Dataset entries
+ + + +

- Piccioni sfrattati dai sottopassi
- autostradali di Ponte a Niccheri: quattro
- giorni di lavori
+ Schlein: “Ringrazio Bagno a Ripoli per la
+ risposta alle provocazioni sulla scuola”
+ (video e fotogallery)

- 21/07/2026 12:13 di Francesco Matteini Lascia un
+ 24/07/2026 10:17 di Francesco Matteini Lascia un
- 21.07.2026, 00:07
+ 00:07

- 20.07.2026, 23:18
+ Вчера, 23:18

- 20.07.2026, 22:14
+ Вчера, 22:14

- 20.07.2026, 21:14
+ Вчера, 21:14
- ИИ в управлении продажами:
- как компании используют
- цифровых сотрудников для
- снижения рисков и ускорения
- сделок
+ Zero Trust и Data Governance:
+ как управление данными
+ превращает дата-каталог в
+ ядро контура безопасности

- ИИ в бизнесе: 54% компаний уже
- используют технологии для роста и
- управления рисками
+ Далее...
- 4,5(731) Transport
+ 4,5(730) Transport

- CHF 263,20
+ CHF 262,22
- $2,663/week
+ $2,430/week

+ + + +

If the string "Matteini" appears in a line of the entries, report the line.

= Answer area =
- 21/07/2026 12:13 di Francesco Matteini Lascia un
+ 24/07/2026 10:17 di Francesco Matteini Lascia un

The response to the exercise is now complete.